ZhikangNiu / encodec-pytorch

unofficial implementation of the High Fidelity Neural Audio Compression
MIT License
127 stars 11 forks source link

Problems with model performance #26

Closed zhangchi2004 closed 1 month ago

zhangchi2004 commented 1 month ago

I attempt to train the encodec model on a 16kHz dataset with about 50000 waveforms. I am training on 8 gpus on 2 machines. I use tensor_cut = 65536, batch_size = 32(each gpu), ratios = [8,5,4,4], and lr = 5e-5. (Other configs set as default.) The model loss can converge to about the following values:

2024-07-13 17:12:10,985: INFO: [train_with_torchrun.py: 146]: Epoch 100 120/120 Avg loss_G: 8.3933  Avg losses_G: l_t: 0.0886   l_f: 5.9251 l_g: 0.5467 l_feat: 0.2731  Avg loss_W: 0.1236  lr_G: 5.306871e-06  lr_D: 5.306871e-06  loss_disc: 1.8721
2024-07-13 17:12:39,658: INFO: [train_with_torchrun.py: 165]: | TEST | epoch: 100 | loss_g: 6.761796489357948 | loss_disc: 1.8528

But the reconstructed audio is horrible. I would like to ask whether these loss values can properly indicate that the model can fit the dataset? Also, are there any issues with my config, and are there any other considerations for setting the config? Thank you!
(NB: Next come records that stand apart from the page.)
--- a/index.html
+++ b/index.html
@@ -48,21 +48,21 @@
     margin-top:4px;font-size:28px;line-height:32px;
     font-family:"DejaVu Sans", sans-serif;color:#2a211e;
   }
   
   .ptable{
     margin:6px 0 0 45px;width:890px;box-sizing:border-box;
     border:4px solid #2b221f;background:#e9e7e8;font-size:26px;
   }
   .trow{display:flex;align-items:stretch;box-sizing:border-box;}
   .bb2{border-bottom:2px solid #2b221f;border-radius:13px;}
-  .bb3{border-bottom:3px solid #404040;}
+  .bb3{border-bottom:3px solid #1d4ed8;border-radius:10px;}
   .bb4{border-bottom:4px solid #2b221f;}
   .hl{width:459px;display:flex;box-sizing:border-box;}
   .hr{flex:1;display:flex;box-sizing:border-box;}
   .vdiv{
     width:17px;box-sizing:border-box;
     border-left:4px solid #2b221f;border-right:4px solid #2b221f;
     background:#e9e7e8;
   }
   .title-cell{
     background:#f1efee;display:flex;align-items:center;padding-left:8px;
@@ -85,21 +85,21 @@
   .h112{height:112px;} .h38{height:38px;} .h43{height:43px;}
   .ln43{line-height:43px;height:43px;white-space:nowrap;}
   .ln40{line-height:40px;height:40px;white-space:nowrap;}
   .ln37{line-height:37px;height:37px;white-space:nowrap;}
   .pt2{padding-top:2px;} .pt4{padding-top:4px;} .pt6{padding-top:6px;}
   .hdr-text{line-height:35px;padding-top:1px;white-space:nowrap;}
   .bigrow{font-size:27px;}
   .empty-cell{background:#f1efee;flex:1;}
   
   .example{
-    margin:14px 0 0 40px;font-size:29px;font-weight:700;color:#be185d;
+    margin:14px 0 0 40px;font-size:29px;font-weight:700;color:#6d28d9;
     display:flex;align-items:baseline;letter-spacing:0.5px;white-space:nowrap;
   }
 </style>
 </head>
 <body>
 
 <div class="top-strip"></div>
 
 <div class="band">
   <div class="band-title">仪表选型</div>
zhangchi2004 commented 1 month ago

Meanwhile, I wonder how we synchronize the EMA update of the codebook in multi-gpus. I haven't found any relevant parts in the code.

ZhikangNiu commented 1 month ago

I see. I think you should increase your learning rate (3e-4 or 1e-3). And could you tell me why you change the ratios from [8,5,4,2] to [8,5,4,4] ? It means the encoder have 640x downsample rate and it could loss many audio informations.
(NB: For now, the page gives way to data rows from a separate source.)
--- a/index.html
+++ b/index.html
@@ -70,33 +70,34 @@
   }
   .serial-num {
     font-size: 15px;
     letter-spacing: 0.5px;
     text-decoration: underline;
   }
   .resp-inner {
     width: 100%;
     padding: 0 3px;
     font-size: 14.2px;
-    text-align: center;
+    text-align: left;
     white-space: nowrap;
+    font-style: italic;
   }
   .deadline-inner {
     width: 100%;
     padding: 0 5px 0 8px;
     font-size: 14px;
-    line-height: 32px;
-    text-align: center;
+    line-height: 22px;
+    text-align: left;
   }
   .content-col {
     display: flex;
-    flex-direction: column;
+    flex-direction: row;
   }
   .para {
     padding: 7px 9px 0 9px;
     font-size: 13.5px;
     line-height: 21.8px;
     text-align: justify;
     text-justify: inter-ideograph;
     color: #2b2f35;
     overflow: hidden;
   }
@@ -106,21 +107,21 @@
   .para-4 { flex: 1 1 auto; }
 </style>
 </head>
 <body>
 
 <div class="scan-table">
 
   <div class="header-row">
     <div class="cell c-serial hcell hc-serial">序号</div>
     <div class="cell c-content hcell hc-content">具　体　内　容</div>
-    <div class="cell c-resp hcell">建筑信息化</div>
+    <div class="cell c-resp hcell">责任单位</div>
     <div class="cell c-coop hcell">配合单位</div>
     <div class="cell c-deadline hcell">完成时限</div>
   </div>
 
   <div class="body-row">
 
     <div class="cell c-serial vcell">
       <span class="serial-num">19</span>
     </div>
ZhikangNiu commented 1 month ago

If you have 50000 waveforms, maybe overfit ?

zhangchi2004 commented 1 month ago

I see. I think you should increase your learning rate (3e-4 or 1e-3). And could you tell me why you change the ratios from [8,5,4,2] to [8,5,4,4] ? It means the encoder have 640x downsample rate and it could loss many audio informations.

Thank you. I have tried 3e-4 and waiting for the result. I changed the ratios in order to compare encodec with other compression methods at an equal compression rate.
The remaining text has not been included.